Task brief ->
Retype exactly the lines that run from the line with "- Trazodon és" to the final line of the entries, keeping both ends and nothing else.

Data for the task ->
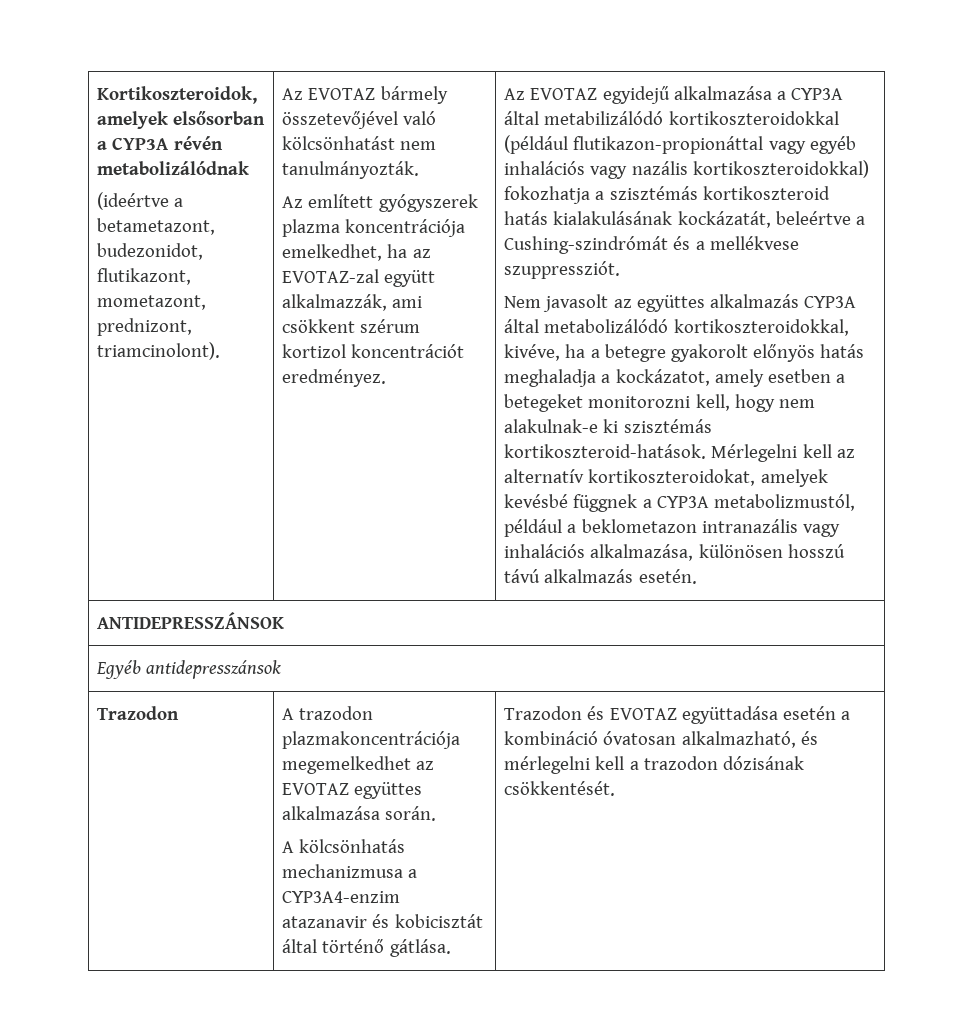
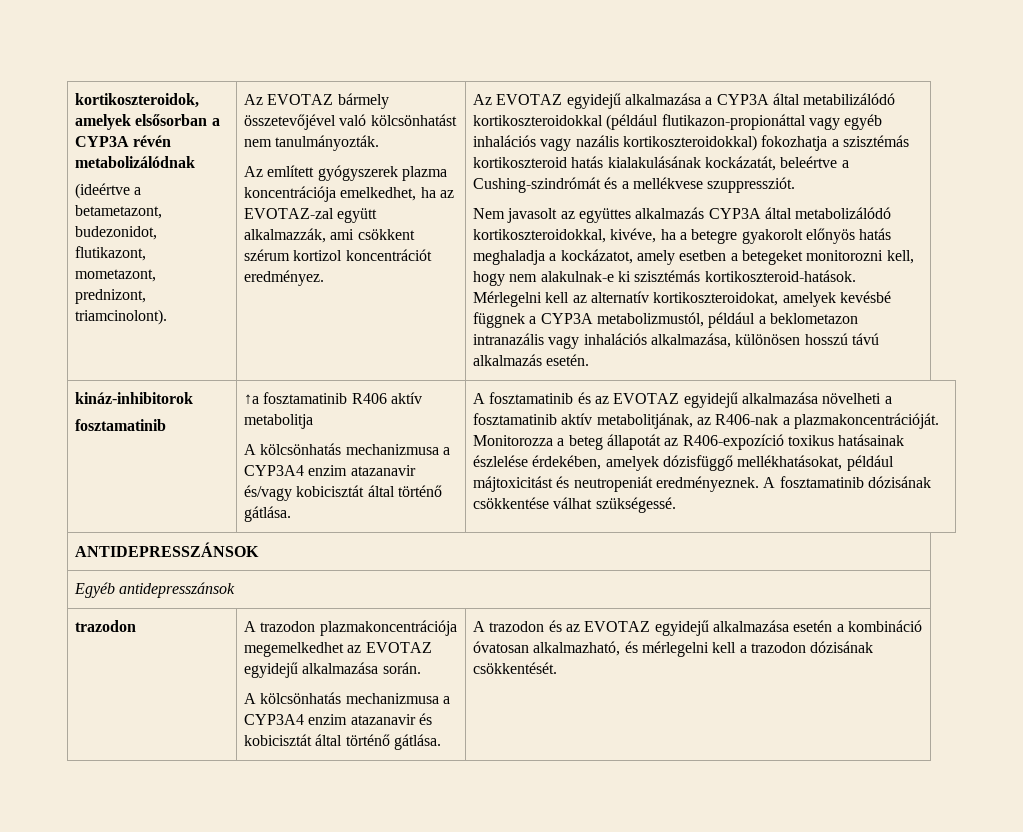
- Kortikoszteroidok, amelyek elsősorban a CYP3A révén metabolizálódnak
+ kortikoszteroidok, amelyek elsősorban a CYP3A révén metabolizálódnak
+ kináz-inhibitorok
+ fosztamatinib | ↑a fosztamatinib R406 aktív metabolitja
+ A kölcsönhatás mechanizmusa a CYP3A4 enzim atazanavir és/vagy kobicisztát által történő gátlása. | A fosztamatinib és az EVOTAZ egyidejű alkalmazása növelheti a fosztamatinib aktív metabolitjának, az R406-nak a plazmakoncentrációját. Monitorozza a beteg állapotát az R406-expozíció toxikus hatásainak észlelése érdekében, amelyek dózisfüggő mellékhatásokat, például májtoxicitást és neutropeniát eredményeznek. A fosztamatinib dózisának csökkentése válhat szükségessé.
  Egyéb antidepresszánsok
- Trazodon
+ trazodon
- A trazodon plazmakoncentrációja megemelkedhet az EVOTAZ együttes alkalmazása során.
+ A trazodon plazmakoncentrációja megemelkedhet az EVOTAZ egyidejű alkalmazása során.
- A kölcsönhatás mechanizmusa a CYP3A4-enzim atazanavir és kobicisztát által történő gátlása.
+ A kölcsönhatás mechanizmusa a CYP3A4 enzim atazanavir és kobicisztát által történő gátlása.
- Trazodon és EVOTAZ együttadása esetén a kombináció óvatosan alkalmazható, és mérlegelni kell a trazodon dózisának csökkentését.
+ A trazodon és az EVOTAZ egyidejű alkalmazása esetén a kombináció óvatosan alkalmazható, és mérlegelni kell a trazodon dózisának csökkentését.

Response to the task ->
- Trazodon és EVOTAZ együttadása esetén a kombináció óvatosan alkalmazható, és mérlegelni kell a trazodon dózisának csökkentését.
+ A trazodon és az EVOTAZ egyidejű alkalmazása esetén a kombináció óvatosan alkalmazható, és mérlegelni kell a trazodon dózisának csökkentését.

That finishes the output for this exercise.